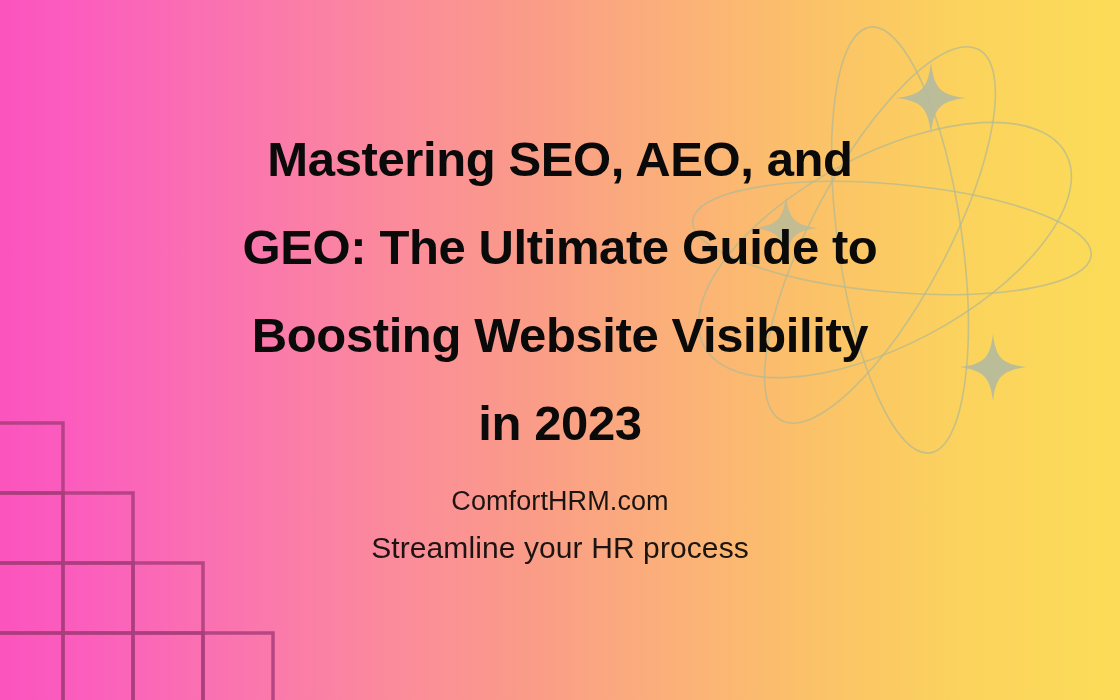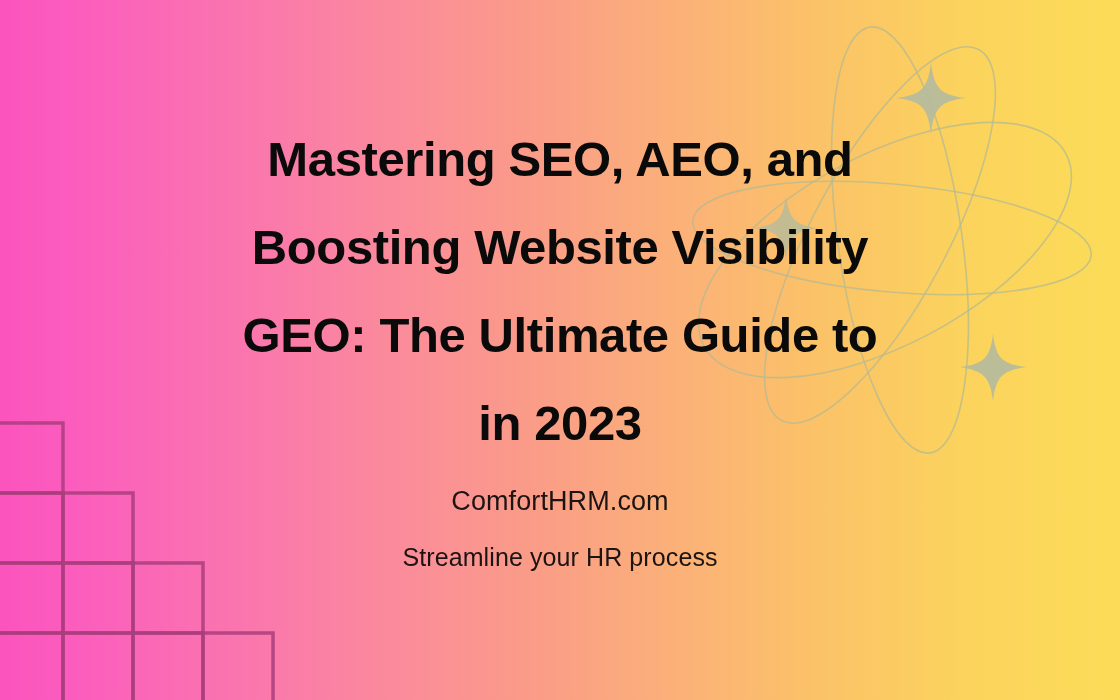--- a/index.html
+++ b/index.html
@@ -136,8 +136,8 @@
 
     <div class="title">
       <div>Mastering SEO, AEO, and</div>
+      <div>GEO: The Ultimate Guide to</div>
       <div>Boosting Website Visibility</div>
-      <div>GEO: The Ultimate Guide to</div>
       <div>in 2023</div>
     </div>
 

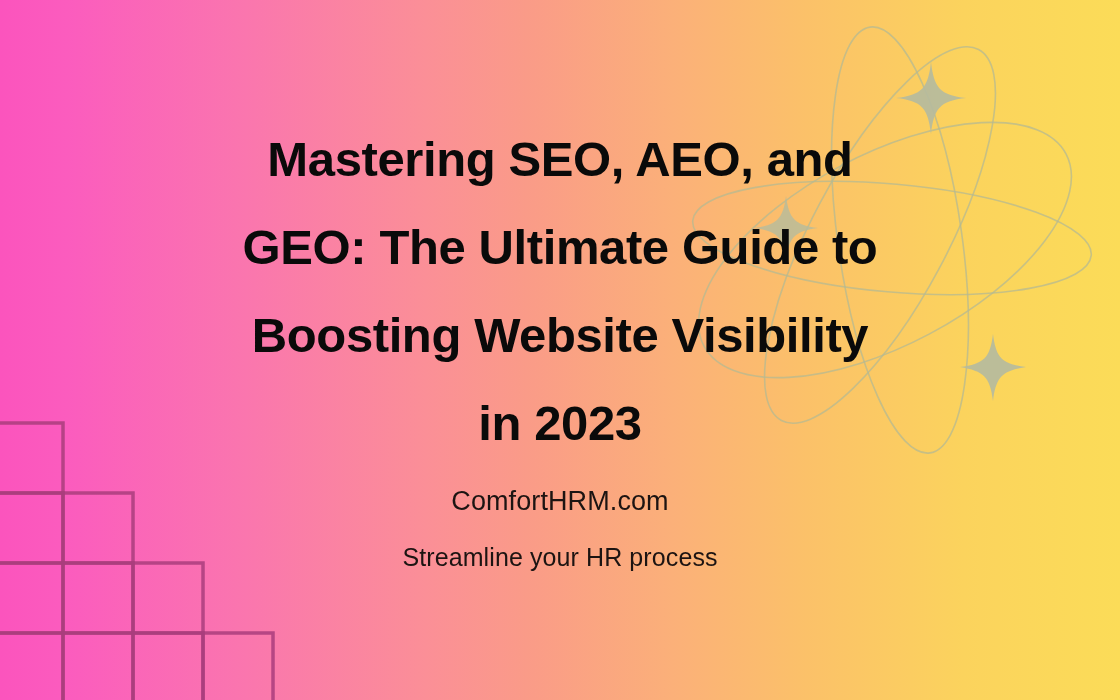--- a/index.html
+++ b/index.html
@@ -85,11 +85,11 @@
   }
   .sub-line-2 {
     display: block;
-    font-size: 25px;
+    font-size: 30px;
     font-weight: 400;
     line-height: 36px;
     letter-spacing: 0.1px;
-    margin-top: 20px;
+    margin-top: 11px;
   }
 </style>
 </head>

---

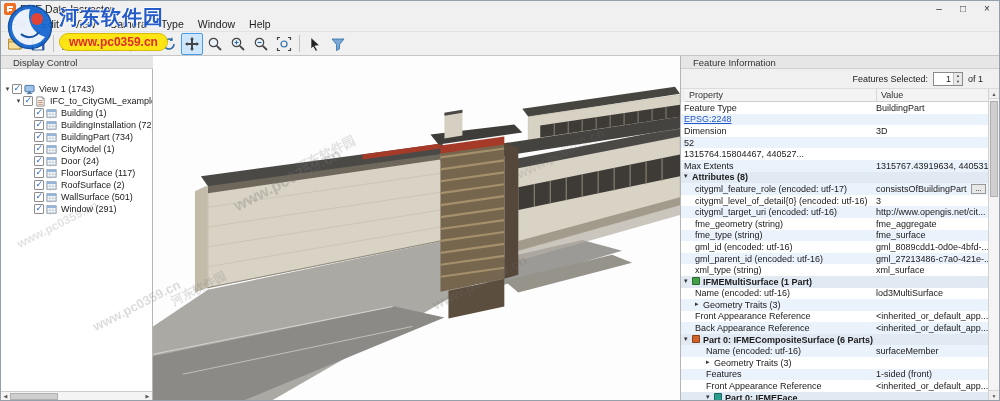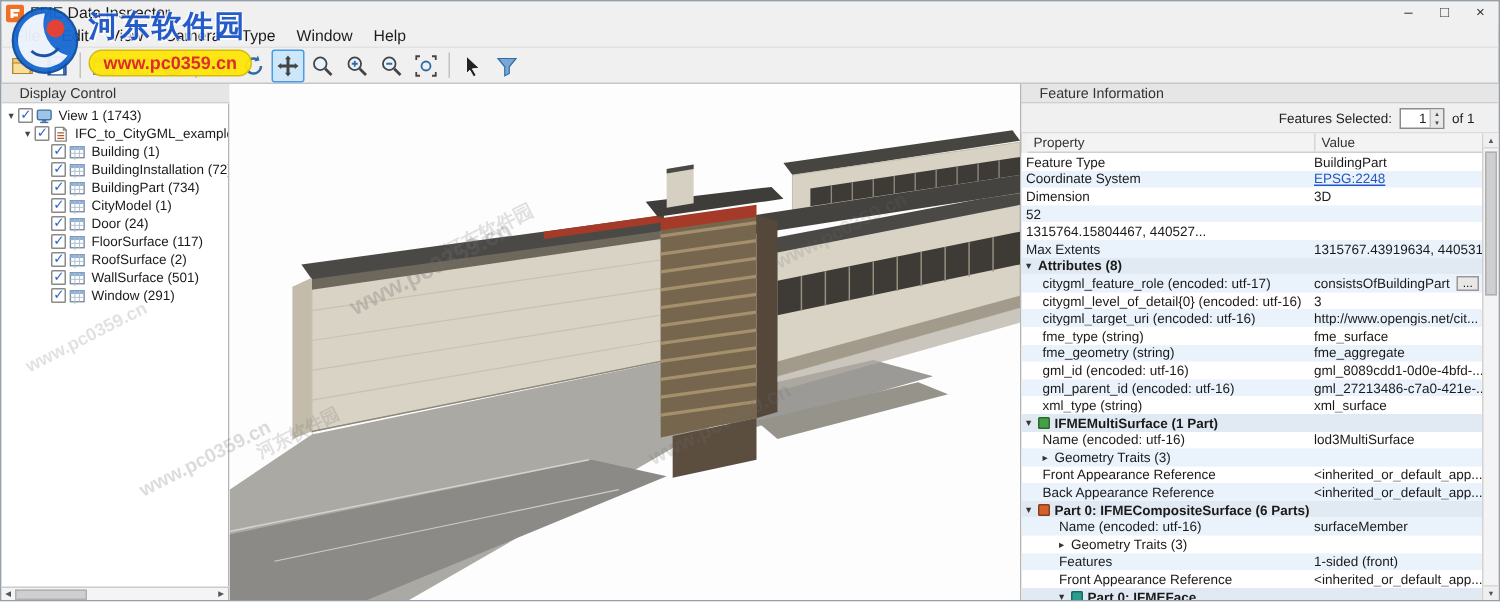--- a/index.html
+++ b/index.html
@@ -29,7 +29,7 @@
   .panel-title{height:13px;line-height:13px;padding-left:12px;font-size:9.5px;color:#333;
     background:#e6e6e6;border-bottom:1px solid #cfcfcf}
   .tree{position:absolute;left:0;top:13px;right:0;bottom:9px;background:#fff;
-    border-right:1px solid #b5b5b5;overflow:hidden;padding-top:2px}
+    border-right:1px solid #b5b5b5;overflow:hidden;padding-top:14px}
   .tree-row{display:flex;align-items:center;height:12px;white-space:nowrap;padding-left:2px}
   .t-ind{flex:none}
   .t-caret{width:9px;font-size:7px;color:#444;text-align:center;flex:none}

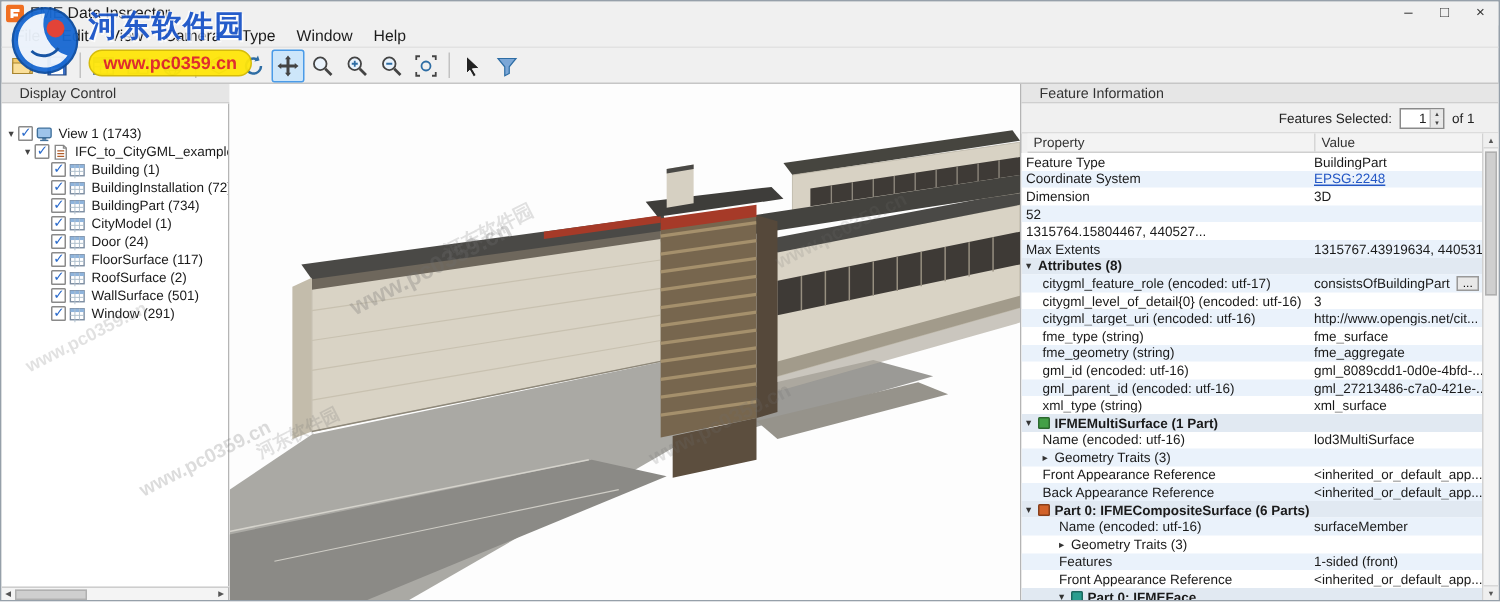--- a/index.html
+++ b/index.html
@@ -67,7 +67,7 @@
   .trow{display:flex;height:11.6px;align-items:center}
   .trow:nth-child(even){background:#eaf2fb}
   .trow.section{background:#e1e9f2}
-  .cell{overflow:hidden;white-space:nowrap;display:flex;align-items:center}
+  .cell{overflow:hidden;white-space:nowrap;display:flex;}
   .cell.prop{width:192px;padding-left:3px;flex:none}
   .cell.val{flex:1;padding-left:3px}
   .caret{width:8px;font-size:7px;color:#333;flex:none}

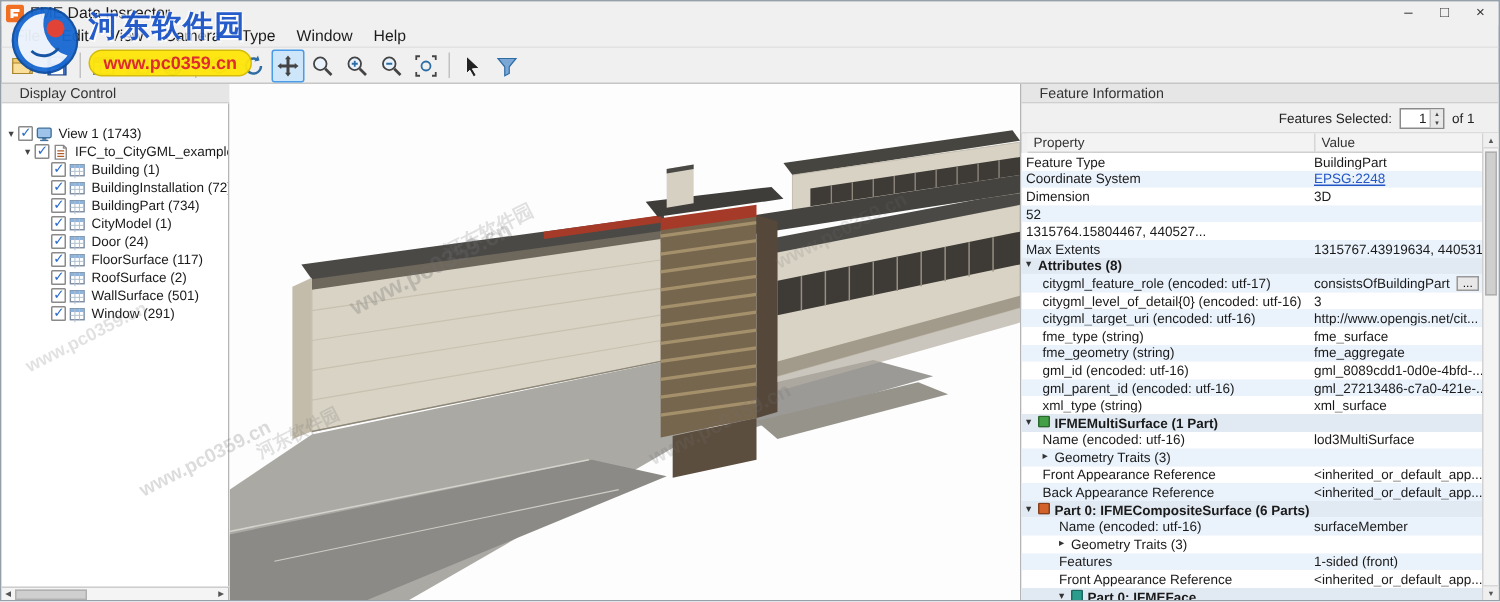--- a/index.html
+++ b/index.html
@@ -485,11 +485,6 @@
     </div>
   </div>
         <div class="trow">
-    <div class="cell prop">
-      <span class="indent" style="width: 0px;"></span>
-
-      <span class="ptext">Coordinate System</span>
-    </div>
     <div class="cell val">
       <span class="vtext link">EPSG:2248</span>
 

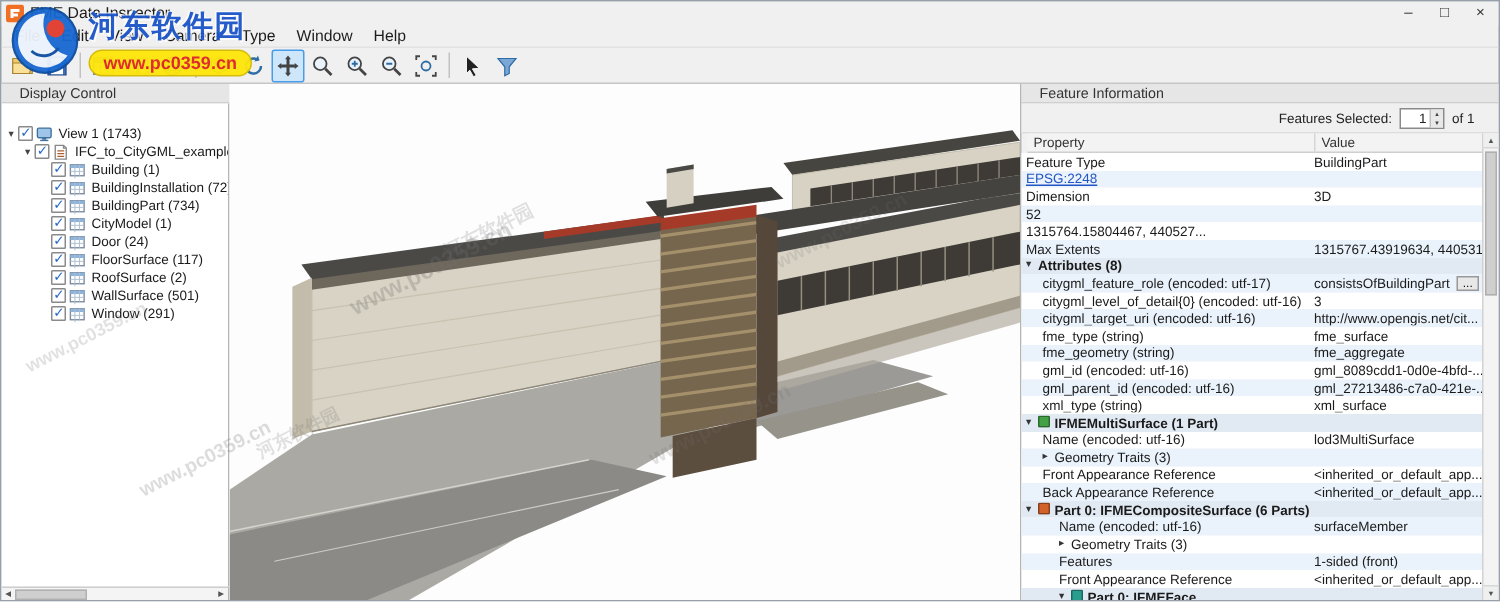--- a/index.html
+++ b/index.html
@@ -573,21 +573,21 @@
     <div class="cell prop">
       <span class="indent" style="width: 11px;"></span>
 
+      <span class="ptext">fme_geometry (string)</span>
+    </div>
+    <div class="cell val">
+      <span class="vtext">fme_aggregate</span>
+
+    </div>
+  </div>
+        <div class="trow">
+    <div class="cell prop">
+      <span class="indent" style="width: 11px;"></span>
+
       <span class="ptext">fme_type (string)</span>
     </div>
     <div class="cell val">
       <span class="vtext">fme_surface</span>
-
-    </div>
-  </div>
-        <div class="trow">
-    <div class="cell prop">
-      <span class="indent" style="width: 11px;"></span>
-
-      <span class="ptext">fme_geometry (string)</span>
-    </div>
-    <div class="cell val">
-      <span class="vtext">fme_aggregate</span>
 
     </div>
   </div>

TASK OBJECTIVE: Report every line above that has the string "center" in it.

RESULT:
   .tree-row{display:flex;align-items:center;height:12px;white-space:nowrap;padding-left:2px}
   .t-caret{width:9px;font-size:7px;color:#444;text-align:center;flex:none}
   .trow{display:flex;height:11.6px;align-items:center}
-  .cell{overflow:hidden;white-space:nowrap;display:flex;align-items:center}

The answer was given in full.